§ Provided entries
↓↓↓

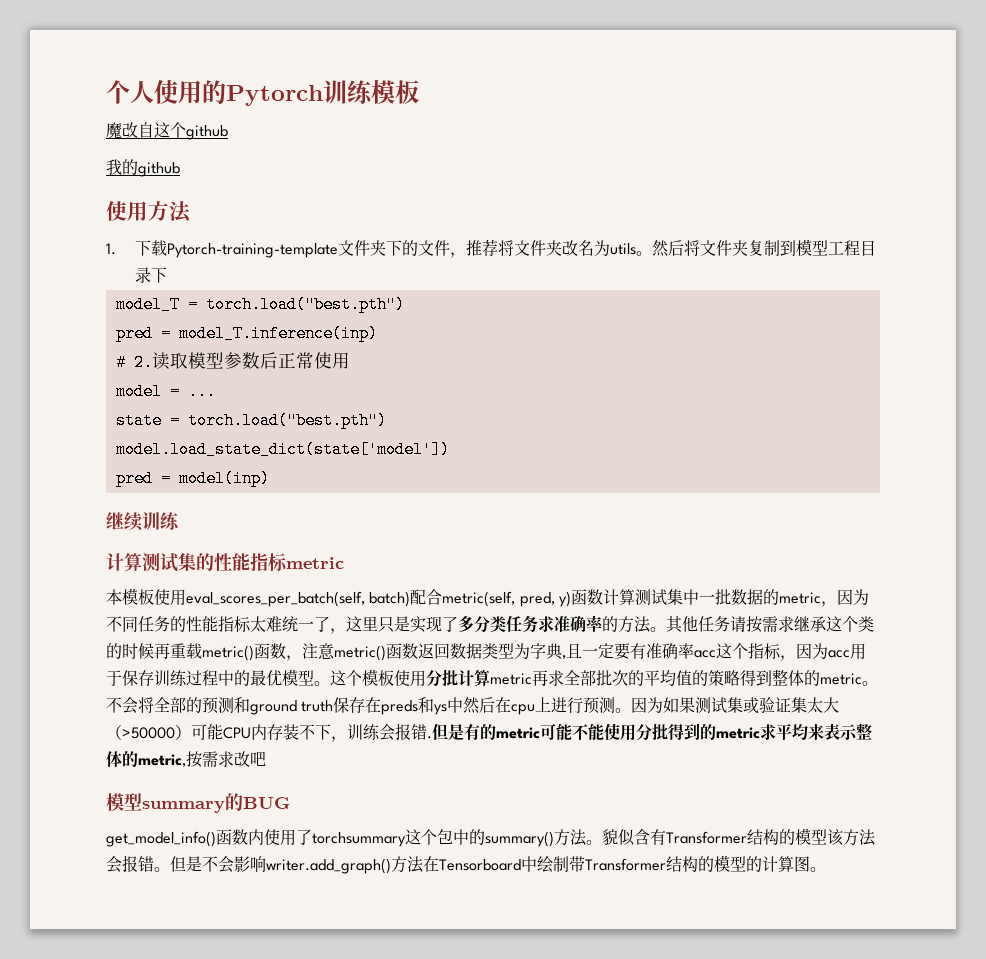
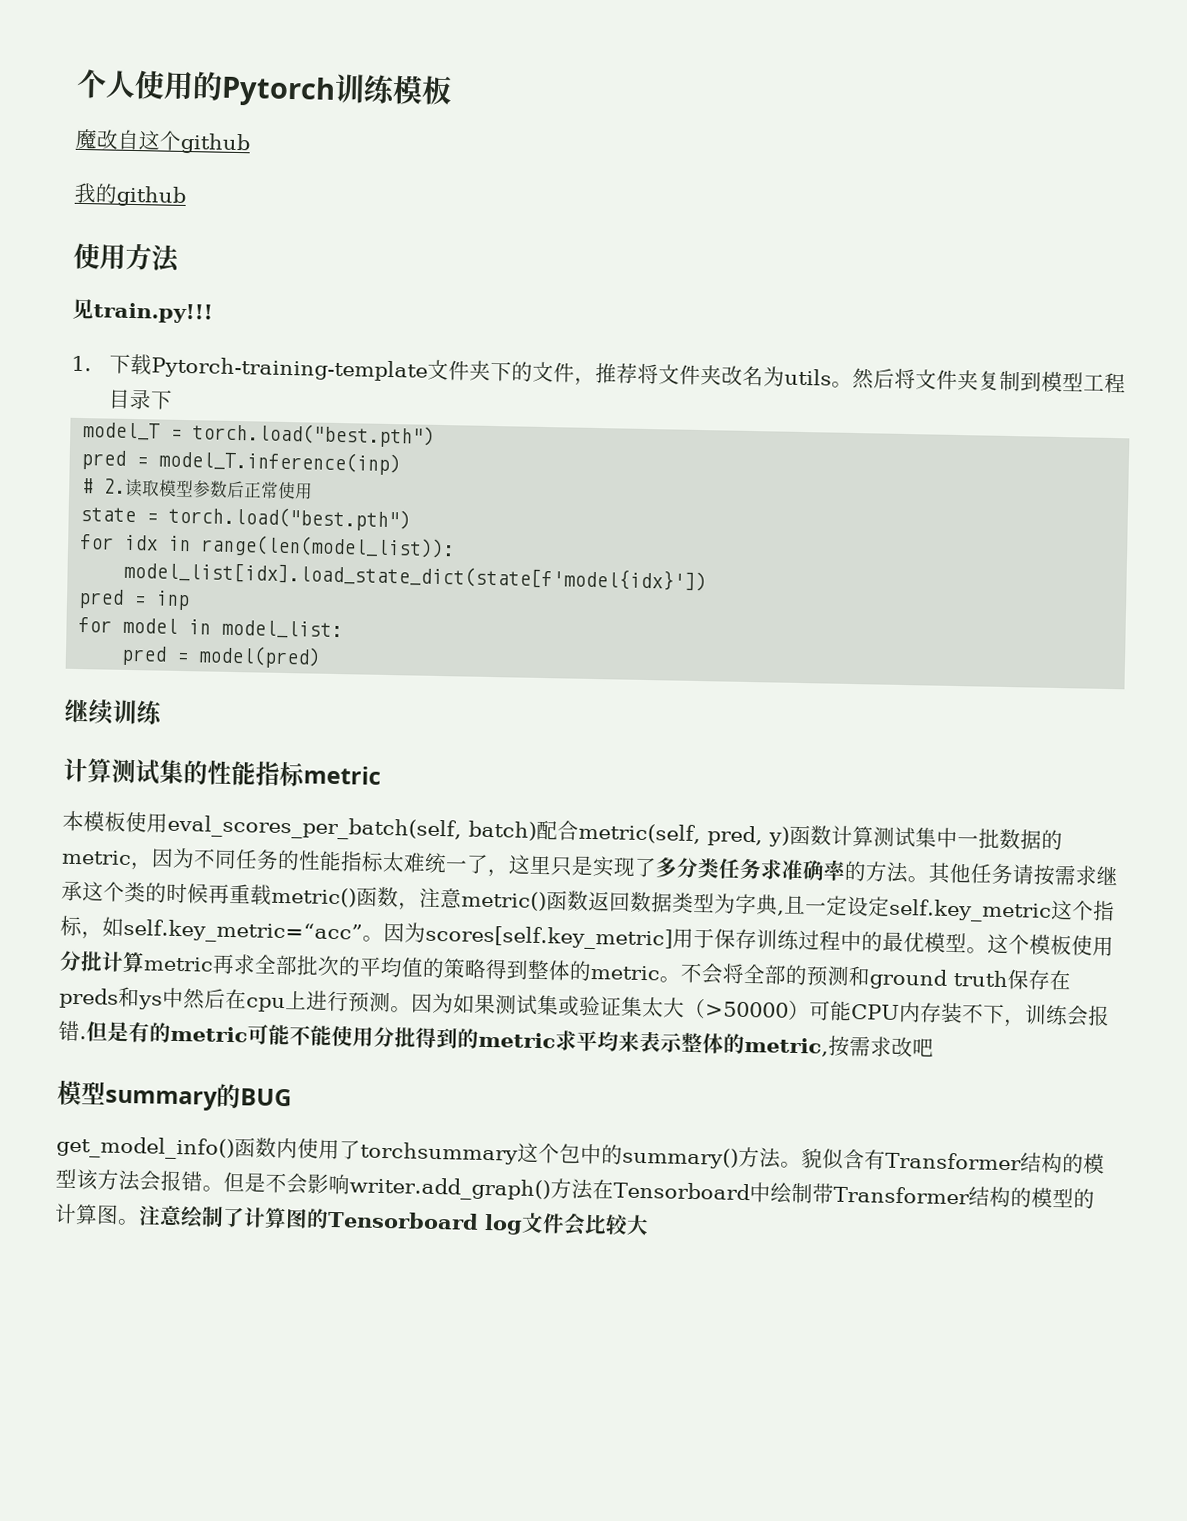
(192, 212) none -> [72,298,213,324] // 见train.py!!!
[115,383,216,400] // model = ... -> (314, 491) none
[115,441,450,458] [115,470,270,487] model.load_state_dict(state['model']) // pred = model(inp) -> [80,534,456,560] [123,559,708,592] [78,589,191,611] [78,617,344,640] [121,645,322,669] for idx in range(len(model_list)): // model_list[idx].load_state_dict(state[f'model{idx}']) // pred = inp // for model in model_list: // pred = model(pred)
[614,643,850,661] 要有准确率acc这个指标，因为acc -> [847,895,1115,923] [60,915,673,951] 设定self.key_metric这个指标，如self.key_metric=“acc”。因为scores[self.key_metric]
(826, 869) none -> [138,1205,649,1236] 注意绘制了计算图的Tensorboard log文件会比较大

↑↑↑
↓↓↓

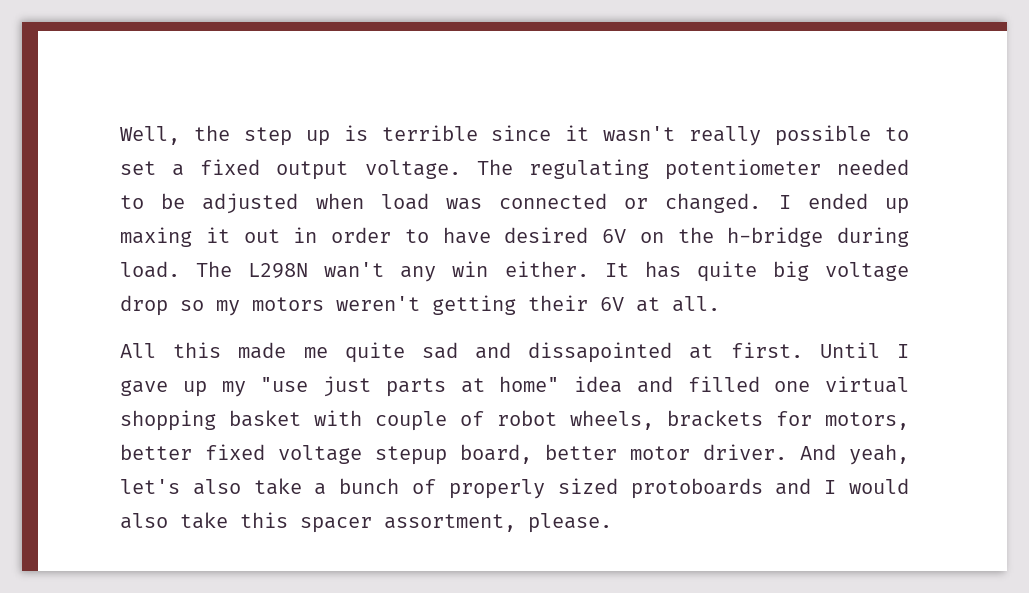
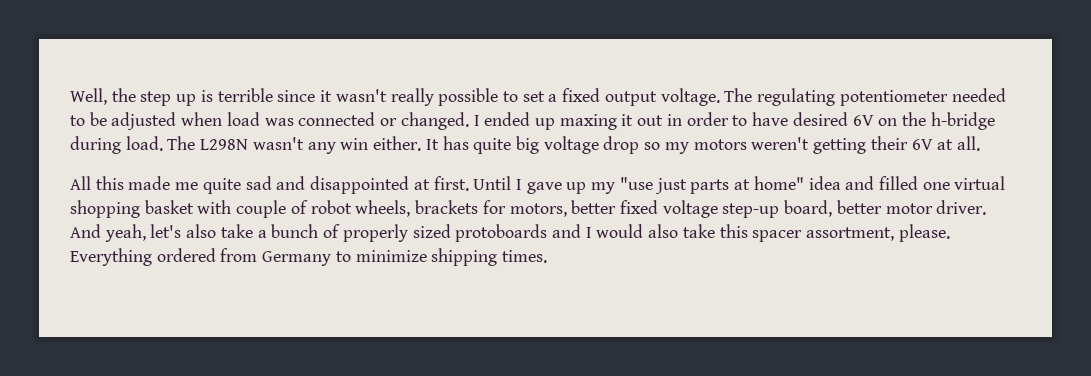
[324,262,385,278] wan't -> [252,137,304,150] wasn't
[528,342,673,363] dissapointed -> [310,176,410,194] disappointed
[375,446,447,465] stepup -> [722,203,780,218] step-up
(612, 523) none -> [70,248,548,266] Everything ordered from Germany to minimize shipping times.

↑↑↑
↓↓↓

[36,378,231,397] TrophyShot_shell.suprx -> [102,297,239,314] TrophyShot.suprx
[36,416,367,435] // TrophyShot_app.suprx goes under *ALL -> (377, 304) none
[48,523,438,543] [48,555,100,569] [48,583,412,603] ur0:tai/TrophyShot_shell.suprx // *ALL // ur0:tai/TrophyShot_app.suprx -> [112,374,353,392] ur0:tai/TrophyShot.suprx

↑↑↑

§ Task to carry out
Starting at the line above that holds "[528,342,673,363] dissapointed ->" and ending at the line that holds "(612, 523) none", transcribe each line exactly and include no other lines.

§ Completed task
[528,342,673,363] dissapointed -> [310,176,410,194] disappointed
[375,446,447,465] stepup -> [722,203,780,218] step-up
(612, 523) none -> [70,248,548,266] Everything ordered from Germany to minimize shipping times.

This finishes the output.